Les jours suivants, le peloton multiplie les missions de reconnaissance, de sabotages et d’attaques, avant d’atteindre le PC établi par le commandant Bourgoin à Briare. Le 14 septembre, l’opération Spenser est terminée.
Au mois d’octobre, les parachutistes sont regroupés en Champagne où ils sont mis au repos.

Rapatriés en Angleterre depuis le début du mois de février 1945, les SAS français ont repris l’entraînement auprès de leurs instructeurs anglais, lorsqu’à la mi-mars, ils sont de nouveau mis en alerte.
A la demande de la reine Wilhemine des Pays-Bas, les SAS reçoivent pour ultime mission de faciliter la progression de la 1ère Armée Canadienne vers la mer du Nord en sécurisant les ponts et aérodromes menacés de destruction par les troupes allemandes, tout en causant un maximum de confusion sur les arrières ennemis.
Dans la nuit du 7 au 8 Avril 1945, 705 parachutistes du 2e et 3e RCP sont largués en Hollande dans le cadre de l’opération Amherst.
Le lieutenant Appriou qui a sous son commandement un stick de 15 hommes (Stick n°2, 1st Squadron) est parachuté en province de Drenthe. Une fois au sol, débute alors pour les Français le difficile repérage de cette terre inconnue sur laquelle ils doivent opérer.

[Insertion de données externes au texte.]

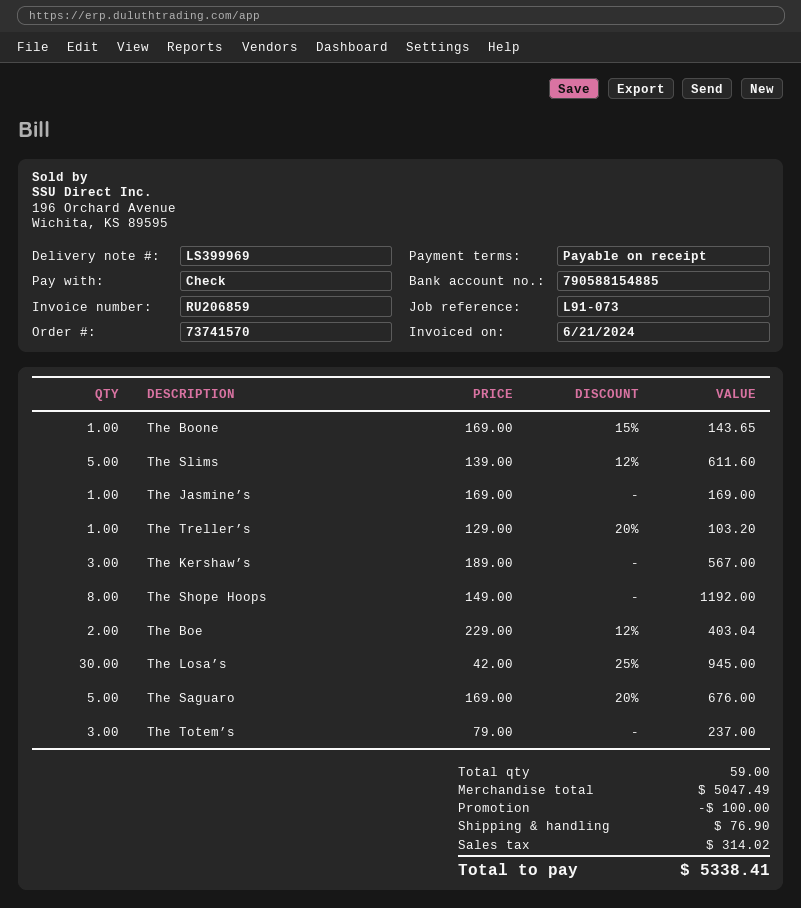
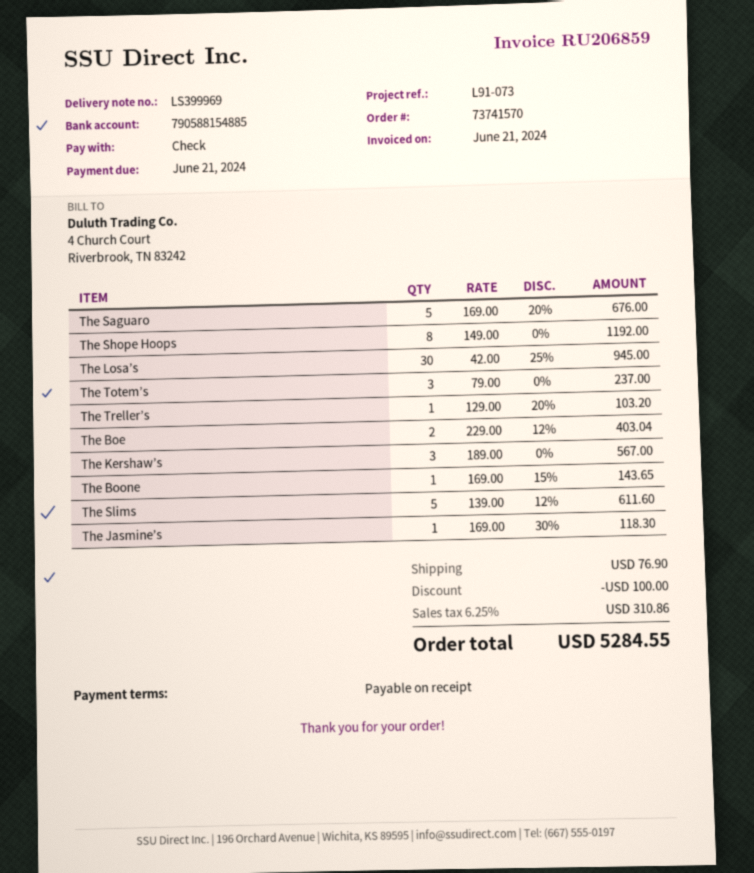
The Jasmine’s: 1 x 169.00 = 169.00 -> 1 x 169.00 - 30% = 118.30
tax: 314.02 -> 310.86
total: 5338.41 -> 5284.55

Dans ses Mémoires, Jean Appriou décrit ces premiers instants sur le sol hollandais : « Le rassemblement des hommes a posé quelques problèmes. En cette nuit d’avril le temps couvert a obligé l’avion à nous lâcher à haute altitude, les hommes sont tombés, dispersés au sol et se retrouvèrent difficilement. Quant à l’identification de notre point de chute, elle n’a pas été facile non plus. Une ferme ressemble à une autre ferme et un moulin à n’importe quel moulin. Les canaux, par leur similitude et leur grand nombre, furent encore une source de confusion. Les routes, les villages, les chemins ne portent aucune indication de nom, tout a été camouflé par l’ennemi. Je décide d’attendre l’aube qui ne va pas tarder.
A ma grande surprise, je constate que j’ai été bien largué sur la zone prévue, loué soit le navigateur de la RAF. »1
Le lieutenant Appriou s’inquiète pour les membres de son stick qui manquent à l’appel.
Mais il faut se mettre en route sans plus tarder. Ayant appris par un Hollandais la présence d’Allemands à Gieten, Jean Appriou et ses hommes décident de s’y rendre sans délai. Arrivés aux abords de la ville, ils doivent aussitôt engager le combat contre l’ennemi. Ils neutralisent deux Allemands, récupèrent des documents, puis décrochent et rentrent au PC où ils ont la joie de retrouver le reste du stick ainsi que les chefs de Sticks Legrand, Gramond et Stéphan.
Le secteur de Gasselte, Gieten, Rolde et Borger est choisi pour mener les opérations à venir.
Le 8 avril à la tombée de la nuit, le groupe des officiers Gramond, Legrand, Stephan et Appriou constitué d’une soixantaine d’hommes décide de monter une embuscade sur la route Borger/Gieten.
Jean Appriou relate dans ses Mémoires : « L’approche en direction de la route se fait à la tombée de la nuit. Notre itinéraire nous mène à travers bois, longeant des propriétés dissimulées çà et là. Le groupe est trop important et la progression s’en ressent. Elle est lente et difficile à camoufler.
Nous nous trouvons devant une maison que l’on devine à peine dans les arbres et dans l’obscurité. Pourquoi cette maison retient-elle notre attention alors que rien ne s’y manifeste ? Legrand décide de la faire reconnaître avant de reprendre notre progression.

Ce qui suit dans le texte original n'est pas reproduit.